── EXERCISE DATA

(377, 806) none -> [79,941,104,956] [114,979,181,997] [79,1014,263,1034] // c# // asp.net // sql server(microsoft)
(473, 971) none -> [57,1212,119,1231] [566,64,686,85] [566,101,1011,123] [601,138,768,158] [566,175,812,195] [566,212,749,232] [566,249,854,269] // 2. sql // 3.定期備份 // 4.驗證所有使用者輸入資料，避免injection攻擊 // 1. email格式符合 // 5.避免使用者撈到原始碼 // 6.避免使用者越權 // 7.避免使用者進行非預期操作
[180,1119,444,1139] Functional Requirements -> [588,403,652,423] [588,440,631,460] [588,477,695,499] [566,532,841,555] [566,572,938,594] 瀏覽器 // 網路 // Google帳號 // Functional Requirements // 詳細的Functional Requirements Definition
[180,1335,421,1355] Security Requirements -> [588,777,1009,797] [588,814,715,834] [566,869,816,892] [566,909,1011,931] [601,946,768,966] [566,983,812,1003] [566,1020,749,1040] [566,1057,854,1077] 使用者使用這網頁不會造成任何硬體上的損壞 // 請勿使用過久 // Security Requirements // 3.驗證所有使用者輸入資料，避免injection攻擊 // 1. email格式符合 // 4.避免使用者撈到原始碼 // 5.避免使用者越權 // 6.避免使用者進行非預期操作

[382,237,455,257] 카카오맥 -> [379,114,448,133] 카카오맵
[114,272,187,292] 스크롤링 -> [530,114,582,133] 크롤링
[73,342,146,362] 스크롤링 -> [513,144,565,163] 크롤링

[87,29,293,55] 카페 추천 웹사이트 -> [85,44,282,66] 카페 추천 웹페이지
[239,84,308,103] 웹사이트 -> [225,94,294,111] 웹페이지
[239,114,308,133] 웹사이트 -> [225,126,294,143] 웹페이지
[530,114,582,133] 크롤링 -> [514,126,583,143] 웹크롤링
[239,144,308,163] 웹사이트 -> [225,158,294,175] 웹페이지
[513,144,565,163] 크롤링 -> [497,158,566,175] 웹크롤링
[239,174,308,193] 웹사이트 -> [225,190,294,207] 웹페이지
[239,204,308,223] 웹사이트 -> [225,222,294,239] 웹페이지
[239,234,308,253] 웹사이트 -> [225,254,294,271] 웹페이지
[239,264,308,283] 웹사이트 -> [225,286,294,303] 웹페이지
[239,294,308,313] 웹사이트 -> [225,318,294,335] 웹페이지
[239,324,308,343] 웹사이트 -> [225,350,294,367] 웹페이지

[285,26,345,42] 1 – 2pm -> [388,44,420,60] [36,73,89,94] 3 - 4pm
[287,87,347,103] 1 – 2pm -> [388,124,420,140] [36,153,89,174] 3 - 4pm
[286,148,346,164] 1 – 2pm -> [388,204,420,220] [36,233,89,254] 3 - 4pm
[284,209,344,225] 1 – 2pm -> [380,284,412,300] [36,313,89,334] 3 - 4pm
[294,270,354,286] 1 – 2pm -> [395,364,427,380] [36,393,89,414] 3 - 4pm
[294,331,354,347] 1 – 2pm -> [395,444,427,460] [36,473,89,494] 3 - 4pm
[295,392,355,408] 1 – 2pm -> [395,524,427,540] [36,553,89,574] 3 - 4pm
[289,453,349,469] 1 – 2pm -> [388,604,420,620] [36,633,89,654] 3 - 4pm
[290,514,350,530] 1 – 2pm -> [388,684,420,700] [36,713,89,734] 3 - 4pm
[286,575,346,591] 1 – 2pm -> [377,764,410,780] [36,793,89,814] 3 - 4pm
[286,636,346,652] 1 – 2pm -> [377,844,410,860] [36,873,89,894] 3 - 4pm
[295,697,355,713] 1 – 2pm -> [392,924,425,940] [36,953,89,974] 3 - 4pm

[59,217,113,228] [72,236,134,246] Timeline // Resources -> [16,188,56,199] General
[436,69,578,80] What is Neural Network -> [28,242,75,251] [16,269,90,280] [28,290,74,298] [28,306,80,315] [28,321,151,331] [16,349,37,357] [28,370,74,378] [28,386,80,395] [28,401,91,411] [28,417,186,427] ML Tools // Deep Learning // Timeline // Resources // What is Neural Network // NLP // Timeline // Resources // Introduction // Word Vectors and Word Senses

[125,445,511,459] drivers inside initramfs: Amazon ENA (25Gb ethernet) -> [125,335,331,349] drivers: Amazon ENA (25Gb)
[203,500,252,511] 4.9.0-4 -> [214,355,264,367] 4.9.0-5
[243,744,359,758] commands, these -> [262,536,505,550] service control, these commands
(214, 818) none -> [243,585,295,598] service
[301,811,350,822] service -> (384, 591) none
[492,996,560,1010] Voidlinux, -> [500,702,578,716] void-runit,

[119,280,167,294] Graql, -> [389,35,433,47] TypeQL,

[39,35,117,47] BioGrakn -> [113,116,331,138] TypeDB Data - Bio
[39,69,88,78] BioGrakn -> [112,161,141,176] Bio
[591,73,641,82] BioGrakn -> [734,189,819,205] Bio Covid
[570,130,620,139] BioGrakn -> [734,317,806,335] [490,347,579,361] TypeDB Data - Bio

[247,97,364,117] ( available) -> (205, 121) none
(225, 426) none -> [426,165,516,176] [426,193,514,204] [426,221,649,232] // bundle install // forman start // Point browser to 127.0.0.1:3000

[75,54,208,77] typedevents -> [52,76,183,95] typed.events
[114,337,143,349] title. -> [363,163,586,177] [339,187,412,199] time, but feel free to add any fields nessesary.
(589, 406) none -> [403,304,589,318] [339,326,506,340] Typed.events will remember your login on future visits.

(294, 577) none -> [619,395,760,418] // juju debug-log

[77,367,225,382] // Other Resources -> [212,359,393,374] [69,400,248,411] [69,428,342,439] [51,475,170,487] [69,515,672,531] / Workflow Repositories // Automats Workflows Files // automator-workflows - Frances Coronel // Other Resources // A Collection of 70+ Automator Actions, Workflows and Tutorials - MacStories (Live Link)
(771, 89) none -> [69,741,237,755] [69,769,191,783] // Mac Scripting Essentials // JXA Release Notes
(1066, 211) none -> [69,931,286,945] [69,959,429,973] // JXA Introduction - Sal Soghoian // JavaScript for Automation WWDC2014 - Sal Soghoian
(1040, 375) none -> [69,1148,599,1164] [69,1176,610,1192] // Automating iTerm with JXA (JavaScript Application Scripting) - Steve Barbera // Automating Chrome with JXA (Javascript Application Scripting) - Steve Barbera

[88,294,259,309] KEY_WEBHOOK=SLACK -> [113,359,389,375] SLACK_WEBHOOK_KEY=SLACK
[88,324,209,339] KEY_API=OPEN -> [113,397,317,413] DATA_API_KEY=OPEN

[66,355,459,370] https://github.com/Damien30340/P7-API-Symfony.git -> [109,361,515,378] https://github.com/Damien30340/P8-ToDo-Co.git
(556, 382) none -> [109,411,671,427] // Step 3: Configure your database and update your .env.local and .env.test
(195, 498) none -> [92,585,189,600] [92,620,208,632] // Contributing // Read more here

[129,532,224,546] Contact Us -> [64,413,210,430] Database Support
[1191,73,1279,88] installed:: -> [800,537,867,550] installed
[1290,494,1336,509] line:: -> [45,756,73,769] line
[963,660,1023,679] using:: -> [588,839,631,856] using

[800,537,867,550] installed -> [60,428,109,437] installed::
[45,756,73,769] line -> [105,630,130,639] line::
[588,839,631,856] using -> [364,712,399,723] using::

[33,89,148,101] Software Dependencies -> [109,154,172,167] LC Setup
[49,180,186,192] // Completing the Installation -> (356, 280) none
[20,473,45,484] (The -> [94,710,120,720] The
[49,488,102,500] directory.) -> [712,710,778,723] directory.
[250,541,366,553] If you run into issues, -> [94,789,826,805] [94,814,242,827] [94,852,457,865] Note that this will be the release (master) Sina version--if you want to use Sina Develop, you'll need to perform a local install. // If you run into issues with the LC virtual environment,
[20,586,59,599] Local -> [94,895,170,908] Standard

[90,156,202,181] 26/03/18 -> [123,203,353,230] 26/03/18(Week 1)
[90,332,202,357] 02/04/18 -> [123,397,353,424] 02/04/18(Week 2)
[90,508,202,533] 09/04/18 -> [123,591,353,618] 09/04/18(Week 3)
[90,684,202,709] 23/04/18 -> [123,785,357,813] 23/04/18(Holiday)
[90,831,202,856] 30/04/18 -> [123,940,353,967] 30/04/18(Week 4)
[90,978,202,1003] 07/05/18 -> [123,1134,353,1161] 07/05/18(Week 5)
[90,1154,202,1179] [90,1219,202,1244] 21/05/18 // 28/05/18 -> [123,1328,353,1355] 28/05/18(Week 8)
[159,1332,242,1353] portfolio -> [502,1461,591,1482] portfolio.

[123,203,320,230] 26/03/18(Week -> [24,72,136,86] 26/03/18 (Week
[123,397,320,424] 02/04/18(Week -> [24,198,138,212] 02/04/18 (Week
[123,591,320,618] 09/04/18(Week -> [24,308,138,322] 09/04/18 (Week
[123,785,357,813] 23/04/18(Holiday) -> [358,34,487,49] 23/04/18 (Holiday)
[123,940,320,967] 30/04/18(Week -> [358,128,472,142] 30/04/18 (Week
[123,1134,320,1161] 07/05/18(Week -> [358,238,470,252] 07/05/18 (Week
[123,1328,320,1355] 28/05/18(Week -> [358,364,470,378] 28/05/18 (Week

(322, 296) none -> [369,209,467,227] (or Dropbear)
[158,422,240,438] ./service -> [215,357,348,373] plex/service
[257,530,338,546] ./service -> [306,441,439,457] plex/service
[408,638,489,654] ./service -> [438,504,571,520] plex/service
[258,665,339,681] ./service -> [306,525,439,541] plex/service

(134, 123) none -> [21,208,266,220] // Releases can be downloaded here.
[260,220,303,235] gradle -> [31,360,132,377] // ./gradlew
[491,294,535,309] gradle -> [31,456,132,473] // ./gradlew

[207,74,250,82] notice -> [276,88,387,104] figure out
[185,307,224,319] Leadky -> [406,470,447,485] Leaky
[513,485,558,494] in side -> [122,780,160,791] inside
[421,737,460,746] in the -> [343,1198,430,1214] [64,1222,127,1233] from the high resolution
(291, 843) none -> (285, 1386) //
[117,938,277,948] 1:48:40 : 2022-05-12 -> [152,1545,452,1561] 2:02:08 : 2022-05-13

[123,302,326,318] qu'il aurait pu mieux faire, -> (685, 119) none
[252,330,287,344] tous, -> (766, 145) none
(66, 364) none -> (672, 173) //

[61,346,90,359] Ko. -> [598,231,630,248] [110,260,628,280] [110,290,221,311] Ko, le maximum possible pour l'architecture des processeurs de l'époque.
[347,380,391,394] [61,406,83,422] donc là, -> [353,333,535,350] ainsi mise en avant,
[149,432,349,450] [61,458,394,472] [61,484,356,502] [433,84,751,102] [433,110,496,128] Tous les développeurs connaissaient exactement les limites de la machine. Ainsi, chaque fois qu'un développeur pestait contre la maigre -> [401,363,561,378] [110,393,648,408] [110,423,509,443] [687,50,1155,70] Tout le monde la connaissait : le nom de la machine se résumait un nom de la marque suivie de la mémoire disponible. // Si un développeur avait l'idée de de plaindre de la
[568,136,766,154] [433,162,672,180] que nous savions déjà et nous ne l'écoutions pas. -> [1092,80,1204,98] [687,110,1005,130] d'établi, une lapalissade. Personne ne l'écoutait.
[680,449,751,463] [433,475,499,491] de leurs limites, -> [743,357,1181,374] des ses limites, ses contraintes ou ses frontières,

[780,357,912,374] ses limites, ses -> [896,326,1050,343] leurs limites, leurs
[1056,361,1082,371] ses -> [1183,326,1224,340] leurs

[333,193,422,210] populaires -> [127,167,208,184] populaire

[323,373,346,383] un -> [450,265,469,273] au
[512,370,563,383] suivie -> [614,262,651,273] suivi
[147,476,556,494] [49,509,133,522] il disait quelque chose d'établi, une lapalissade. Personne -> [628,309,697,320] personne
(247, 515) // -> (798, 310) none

────

» TASK DETAILS: Taking the entries above, restate exactly those lines that fall between the line with "[90,508,202,533] 09/04/18 ->" and the line with "[260,220,303,235] gradle ->", keeping both of those lines too.

» SOLUTION BELOW:
[90,508,202,533] 09/04/18 -> [123,591,353,618] 09/04/18(Week 3)
[90,684,202,709] 23/04/18 -> [123,785,357,813] 23/04/18(Holiday)
[90,831,202,856] 30/04/18 -> [123,940,353,967] 30/04/18(Week 4)
[90,978,202,1003] 07/05/18 -> [123,1134,353,1161] 07/05/18(Week 5)
[90,1154,202,1179] [90,1219,202,1244] 21/05/18 // 28/05/18 -> [123,1328,353,1355] 28/05/18(Week 8)
[159,1332,242,1353] portfolio -> [502,1461,591,1482] portfolio.

[123,203,320,230] 26/03/18(Week -> [24,72,136,86] 26/03/18 (Week
[123,397,320,424] 02/04/18(Week -> [24,198,138,212] 02/04/18 (Week
[123,591,320,618] 09/04/18(Week -> [24,308,138,322] 09/04/18 (Week
[123,785,357,813] 23/04/18(Holiday) -> [358,34,487,49] 23/04/18 (Holiday)
[123,940,320,967] 30/04/18(Week -> [358,128,472,142] 30/04/18 (Week
[123,1134,320,1161] 07/05/18(Week -> [358,238,470,252] 07/05/18 (Week
[123,1328,320,1355] 28/05/18(Week -> [358,364,470,378] 28/05/18 (Week

(322, 296) none -> [369,209,467,227] (or Dropbear)
[158,422,240,438] ./service -> [215,357,348,373] plex/service
[257,530,338,546] ./service -> [306,441,439,457] plex/service
[408,638,489,654] ./service -> [438,504,571,520] plex/service
[258,665,339,681] ./service -> [306,525,439,541] plex/service

(134, 123) none -> [21,208,266,220] // Releases can be downloaded here.
[260,220,303,235] gradle -> [31,360,132,377] // ./gradlew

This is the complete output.